2018: Dr Jonathan Squire, University of Otago, Department of Physics, has been awarded a Rutherford Discovery Fellowship for research entitled: ‘Cosmic Turbulence, Microinstabilities, and the Magnetisation of the Universe’.
Dr Squire is an astrophysicist who studies the dynamics of gas and plasma and generation of magnetic fields across stars and galaxies. He completed a Bachelor of Science with Honours in physics at the University of Otago. In 2010, he received a Fulbright Fellowship to undertake his doctorate in plasma physics at Princeton University. Following his graduation in 2015, Dr Squire received Sherman Fairchid postdoctoral fellowship at Caltech, where he branched out into a variety of topics in theoretical astrophysics, including planet formation, the dynamics of galaxy clusters, and the physics of the solar wind that streams off the sun.

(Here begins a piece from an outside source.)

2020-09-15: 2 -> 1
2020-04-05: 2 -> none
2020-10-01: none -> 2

Last year, he was awarded Marsden Fund Fast-Start grant, enabling him to return to the University of Otago. Alongside this scholarship, Dr Squire aims to increase public engagement with astronomy.

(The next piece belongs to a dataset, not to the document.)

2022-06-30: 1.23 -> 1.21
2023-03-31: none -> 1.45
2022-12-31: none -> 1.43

Magnetic fields are everywhere in the universe: in nearly all celestial objects, from galaxies to stars and planets, as well as in the diffuse media between them. But why is the universe magnetised at all? And how are such magnetic fields produced and sustained? These are key unanswered questions in astrophysics. At least part of the answer lies in the turbulent dynamics of plasma, or ionised gas, a fluid that is spread so thin that its ions and electrons cannot recombine into atoms. Some aspects of the way that plasmas govern magnetic fields and enable their rapid growth are well studied. However, in extremely hot and diffuse plasmas – which are thought to be key sites of magnetic field generation – our understanding is very limited. This is because magnetic fields also influence the plasma, hence causing a complex feedback process. Current theories of cosmic magnetism are limited without better understanding of these processes.
During his Rutherford Discovery Fellowship, Dr Squire aims to disentangle how plasma dynamics and magnetic fields interact to determine how and why the universe is magnetised. He will develop and test new theories of magnetic-field generation in turbulence, focusing on hot, diffuse plasmas with weak magnetic fields. The difficulties arise because collisions between particles in the plasma are rare, causing micro-instabilities (tiny wobbles in the plasma) to abruptly grow and violently mix the plasma and affect its motion on a large scale. Even very weak magnetic fields can therefore have disproportionate impacts on the plasma’s motion. Dr Squire will work with international collaborators to combine analytical theories, algorithms, and big data from simulations to better understand this interdependence between plasmas and magnetic fields. These new theories can then be tested through observations and spacecraft measurements to help answer big questions about the formation of our universe.